_Work request_:
With the pictures left out, print exactly the lines below that run from the one containing "text: Label ->" through the one containing "border: 1px solid".

(Code change snippets)

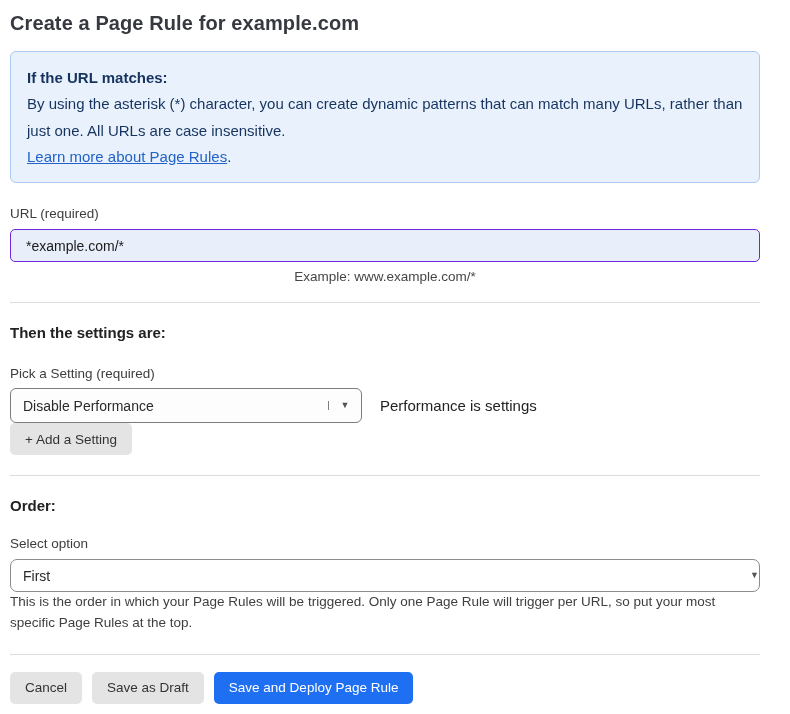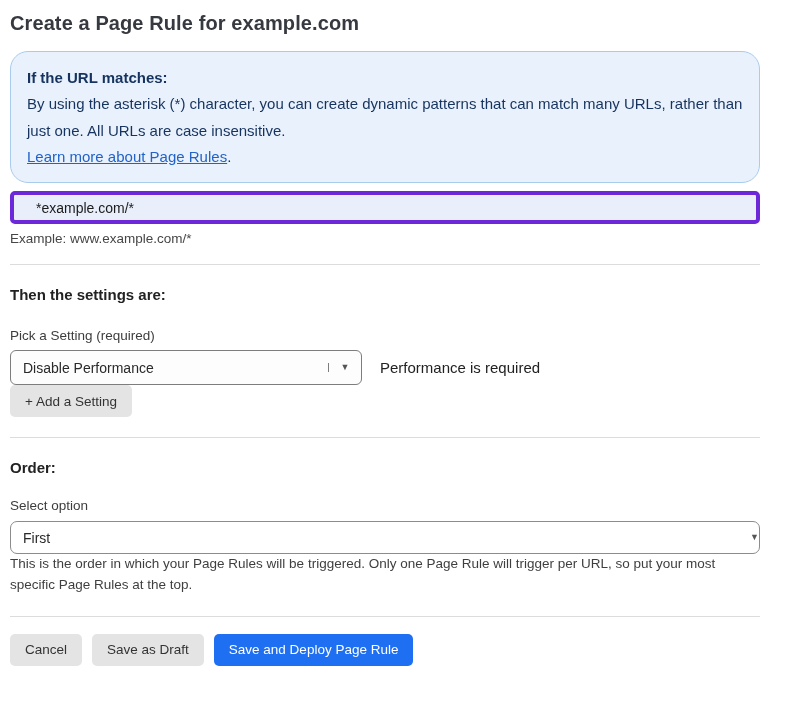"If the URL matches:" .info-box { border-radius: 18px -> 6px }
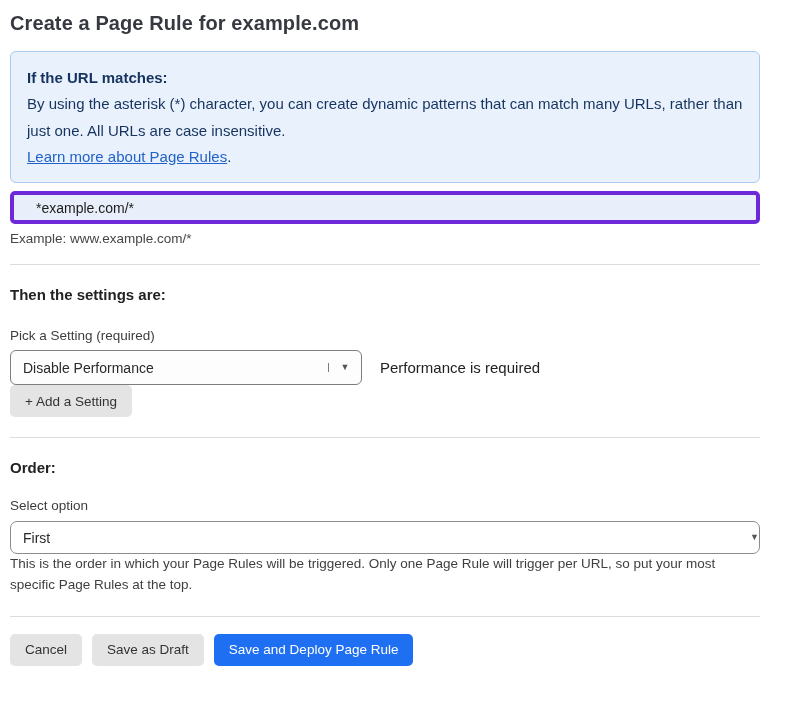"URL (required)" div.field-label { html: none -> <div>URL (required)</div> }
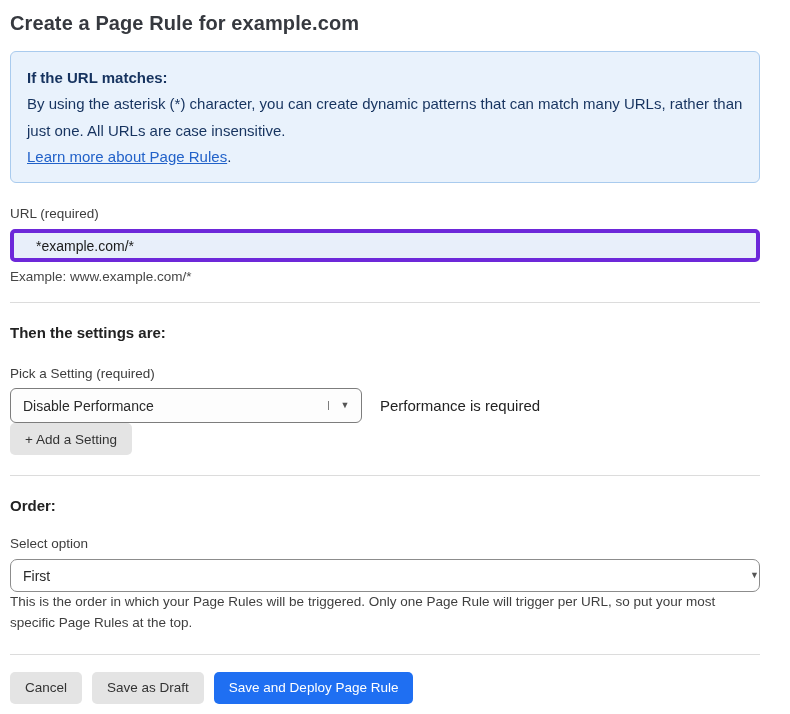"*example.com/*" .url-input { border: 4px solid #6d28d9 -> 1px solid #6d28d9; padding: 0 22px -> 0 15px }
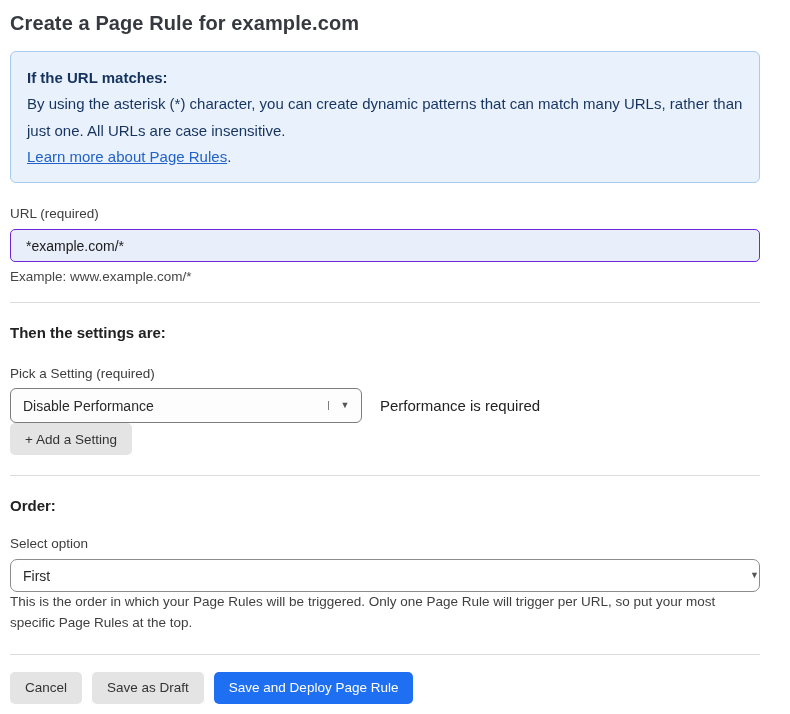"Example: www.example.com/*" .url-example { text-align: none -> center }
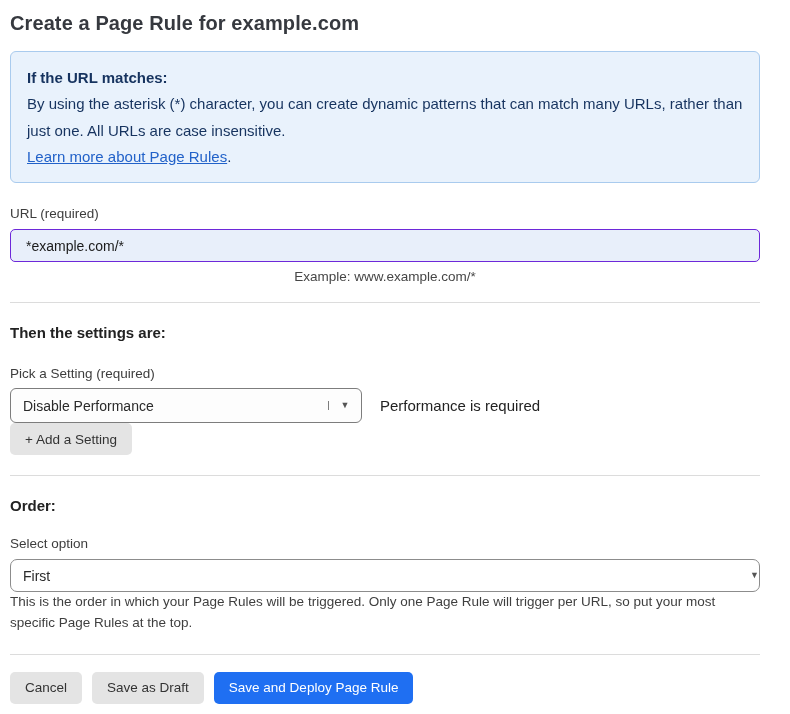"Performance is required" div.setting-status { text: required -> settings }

* * *

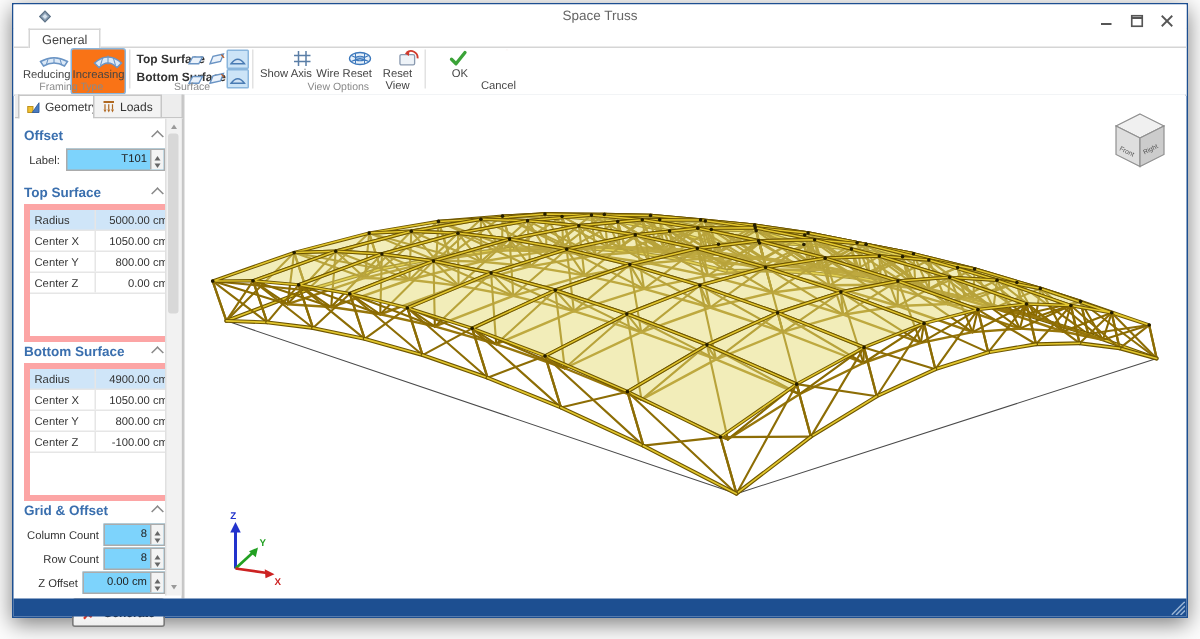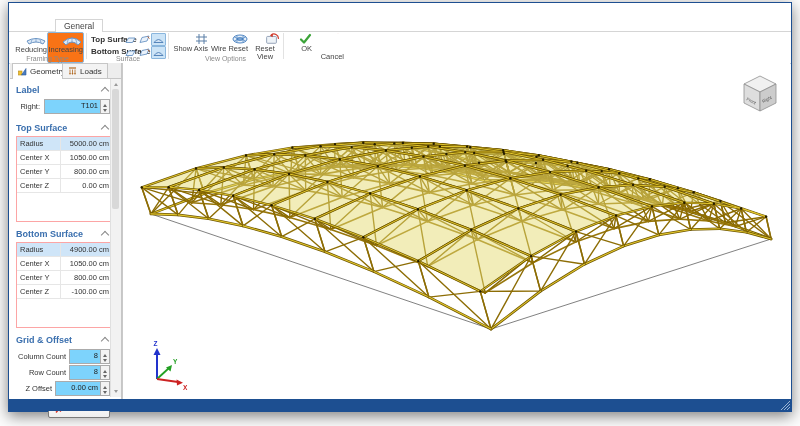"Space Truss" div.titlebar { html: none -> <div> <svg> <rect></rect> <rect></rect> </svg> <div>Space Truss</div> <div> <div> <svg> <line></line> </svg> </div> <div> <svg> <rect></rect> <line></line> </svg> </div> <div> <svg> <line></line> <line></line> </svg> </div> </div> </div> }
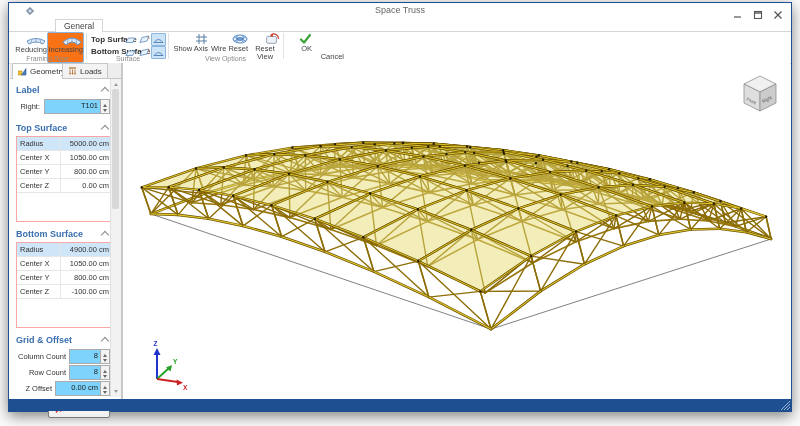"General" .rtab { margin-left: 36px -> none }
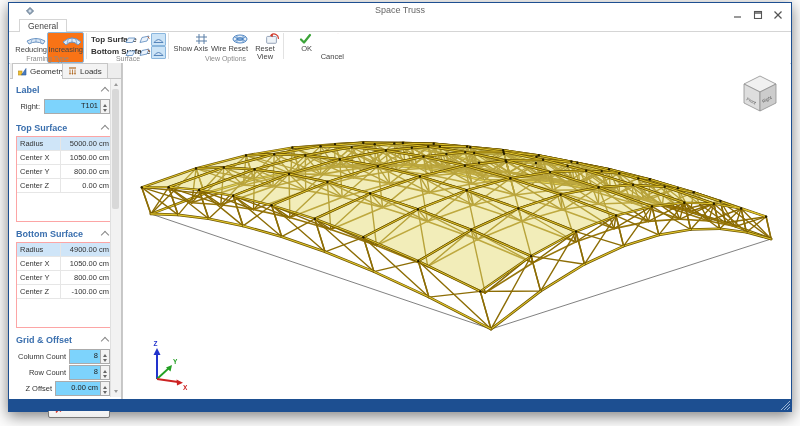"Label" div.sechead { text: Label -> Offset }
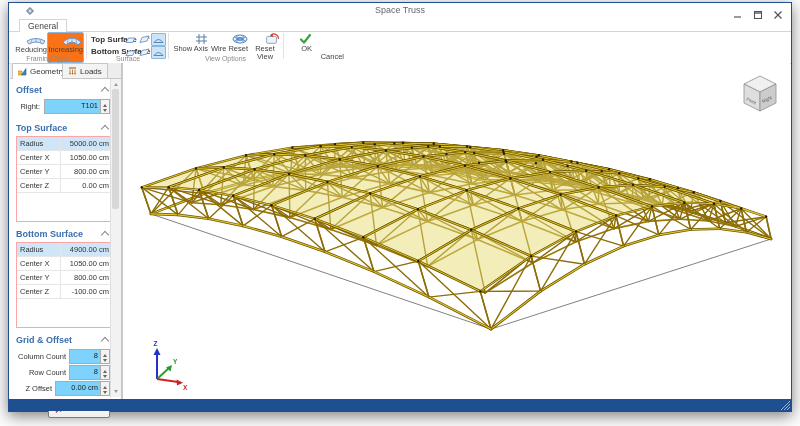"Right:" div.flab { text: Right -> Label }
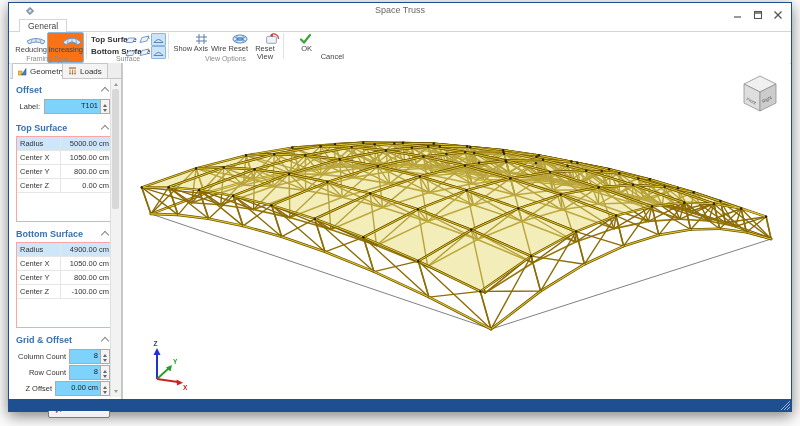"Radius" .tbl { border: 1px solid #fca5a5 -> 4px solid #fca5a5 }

_Result for this exercise_:
"Label" div.sechead { text: Label -> Offset }
"Right:" div.flab { text: Right -> Label }
"Radius" .tbl { border: 1px solid #fca5a5 -> 4px solid #fca5a5 }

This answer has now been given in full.